So, despite the growing number of equity-focused resources, lenses, gauges, frameworks, and tools that span a range of purposes , there is little guidance in the literature to help practitioners and decision makers choose the appropriate tools, and we know little about the resources and supports that are needed to apply and use these tools. For example, conducting an equity-focused health impact assessment requires significant time and resources compared to using other tools that consist of brief checklists. To our knowledge no specific criteria have been developed for assessing health equity tools in relation to their practical utility. We sought to address this knowledge gap in this study.

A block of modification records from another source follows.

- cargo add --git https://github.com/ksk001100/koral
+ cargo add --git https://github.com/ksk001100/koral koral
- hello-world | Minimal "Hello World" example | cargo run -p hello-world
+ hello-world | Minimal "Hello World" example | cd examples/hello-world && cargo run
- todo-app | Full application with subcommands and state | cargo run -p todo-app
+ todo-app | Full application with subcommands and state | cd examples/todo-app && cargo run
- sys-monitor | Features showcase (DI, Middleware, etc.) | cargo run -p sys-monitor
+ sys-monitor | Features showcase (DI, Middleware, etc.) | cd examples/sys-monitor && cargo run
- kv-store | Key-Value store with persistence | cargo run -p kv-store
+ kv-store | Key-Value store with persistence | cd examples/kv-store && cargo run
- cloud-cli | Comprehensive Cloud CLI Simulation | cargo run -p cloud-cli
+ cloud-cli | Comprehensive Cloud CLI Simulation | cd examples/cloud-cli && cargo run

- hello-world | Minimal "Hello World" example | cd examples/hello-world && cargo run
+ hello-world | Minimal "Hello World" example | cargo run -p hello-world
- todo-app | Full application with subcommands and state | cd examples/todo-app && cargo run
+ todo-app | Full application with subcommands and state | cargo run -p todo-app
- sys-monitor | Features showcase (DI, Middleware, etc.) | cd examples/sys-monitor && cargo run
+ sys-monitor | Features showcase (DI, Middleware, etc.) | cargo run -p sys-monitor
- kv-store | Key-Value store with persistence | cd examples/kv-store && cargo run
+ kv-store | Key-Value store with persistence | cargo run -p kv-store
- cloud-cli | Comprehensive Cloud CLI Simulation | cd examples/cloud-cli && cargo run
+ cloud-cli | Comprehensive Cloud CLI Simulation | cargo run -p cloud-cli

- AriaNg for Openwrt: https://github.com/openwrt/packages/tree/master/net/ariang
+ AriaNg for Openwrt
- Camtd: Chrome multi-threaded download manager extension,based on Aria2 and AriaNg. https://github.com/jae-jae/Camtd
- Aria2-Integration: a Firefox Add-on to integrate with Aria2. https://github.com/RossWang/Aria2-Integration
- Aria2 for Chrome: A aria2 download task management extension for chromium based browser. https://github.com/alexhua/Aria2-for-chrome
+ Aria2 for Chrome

As part of the ELPH program of research, we sought to identify available health equity tools and to develop theoretical and practical criteria for assessing them . To date, we have developed an inventory of the health equity tools (see http://www.uvic.ca/elph), and identified a range of equity theories underlying approaches to health equity action through a review of the literature . The identification of equity theories will guide us in developing the theoretical criteria which will be the focus of a subsequent paper.
We define a health equity tool as a document or resource that clearly identifies improving health equity as a goal and provides a set of steps, questions, or a framework that people can follow to achieve this goal . In this paper, we identify key elements and themes that public health practitioners and leaders deem important in making health equity tools both practical and useful. These findings will inform the development of a set of criteria for judging practical utility of health equity tools. Developing both the practical and theoretical criteria, constitute the next stage of our project. In the study reported in this paper, we used concept mapping  to explore the ideas of public health practitioners about what makes a health equity tool both practical and useful, and to determine the feasibility and importance of the ideas generated.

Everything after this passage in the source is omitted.